SANTA
CLARA.— No hay un día en que José Máximo Ganuza Díaz no se proponga
hacer algo bueno por la comunidad. El haber cumplido 64 años no
constituye justificación para el descanso; al contrario, ahora es
que la Revolución necesita del concurso de personas como él, capaces
de aportar y transmitir experiencias a los más jóvenes, aseguró
Aleida Ortiz Rodríguez, vecina del CDR No. 7 Rubén Carrillo,
perteneciente a la zona 201, en el Consejo Popular Virginia.
Fundador
de los Comités de Defensa de la Revolución en 1960, Ganuza era un
ayudante de albañil el 1ro. de enero de 1959. Al ser miembro de una
familia numerosa, además de negra y pobre, sufrió las desigualdades
del capitalismo. Por eso, cuando Fidel hizo el llamado a crear la
organización de masas, no lo dudó un minuto y se incorporó a ella
para desempeñar las más disímiles funciones en todos los niveles.

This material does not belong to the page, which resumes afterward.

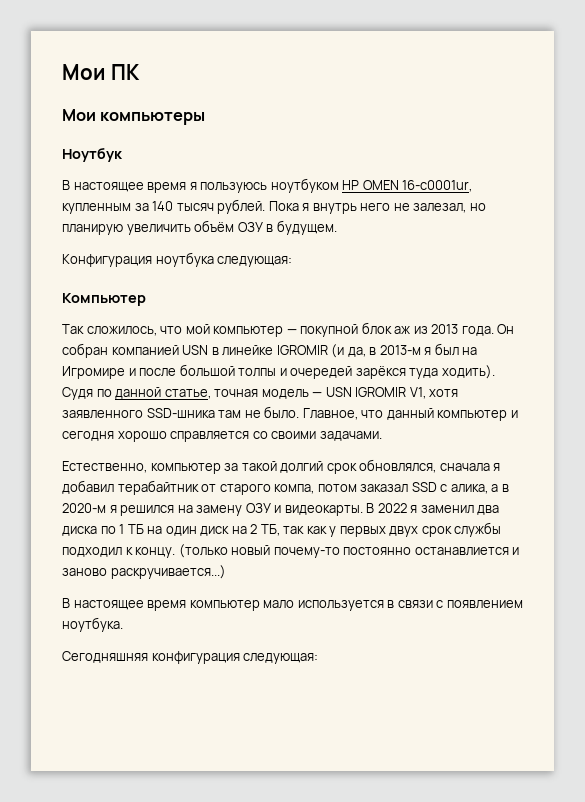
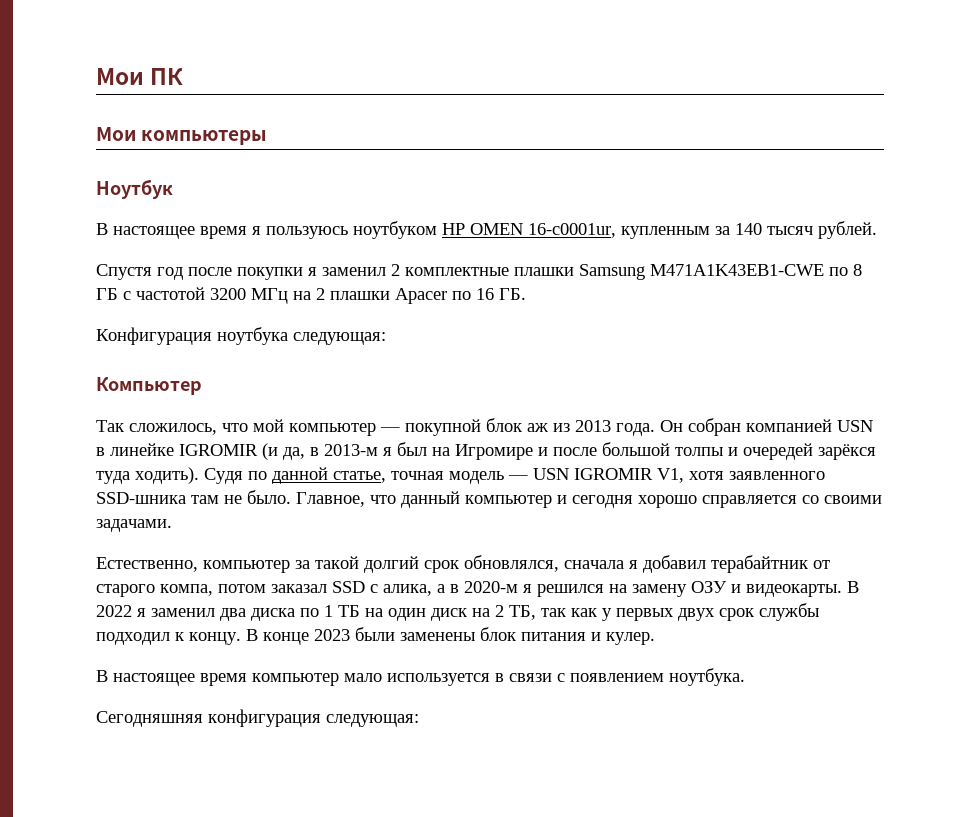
- В настоящее время я пользуюсь ноутбуком HP OMEN 16-c0001ur, купленным за 140 тысяч рублей. Пока я внутрь него не залезал, но планирую увеличить объём ОЗУ в будущем.
+ В настоящее время я пользуюсь ноутбуком HP OMEN 16-c0001ur, купленным за 140 тысяч рублей.
+ Спустя год после покупки я заменил 2 комплектные плашки Samsung M471A1K43EB1-CWE по 8 ГБ с частотой 3200 МГц на 2 плашки Apacer по 16 ГБ.
- (только новый почему-то постоянно останавлиется и заново раскручивается...)
+ В конце 2023 были заменены блок питания и кулер.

"Aquellos primeros tiempos fueron de anjá. Imagínese, la
contrarrevolución estaba muy activa en todas partes, razón por la
cual debíamos estar muy vigilantes", asegura el cederista
santaclareño.
Aunque ahora las tareas son otras, José Máximo ratifica la
necesidad de la organización.
"Este es el mejor CDR de la zona, aquí hacemos guardia del 16 al
31 de cada mes, sin que falle una sola", dice y muestra orgulloso el
libro de registro. Al indagar en cómo logra ese objetivo, responde
que la motivación y el control resultan claves. "Reconocemos a
quienes más se destacan en la preservación de la tranquilidad del
barrio; además, la dirección predica con el ejemplo, empezando por
mí".
Hasta los 60 años estuvo Ganuza donando sangre, por eso tiene
tanta moral para pedir un esfuerzo a los más jóvenes, no solo en
esta misión, sino en todas las que acontecen en la zona, como pueden
ser la recogida de materia prima, o la organización de actividades
políticas y de embellecimiento.
La nueva ocupación de este cederista es la preparación del
proceso electoral que tendrá lugar en abril, en el que deben
preverse hasta los más mínimos detalles con el propósito de que nada
falle. En eso la membresía puede ayudar mucho, sugiere el veterano,
quien no participó en los comicios antes de 1959, pero sí recuerda
cómo muchas personas debían comprometer su voto con Rojitas, el
alcalde, para poder llevar a su hijo al médico, o de lo contrario,
se les podía morir.
Hombres semejantes a José Máximo siempre serán necesarios para,
cuadra a cuadra, continuar haciendo historia.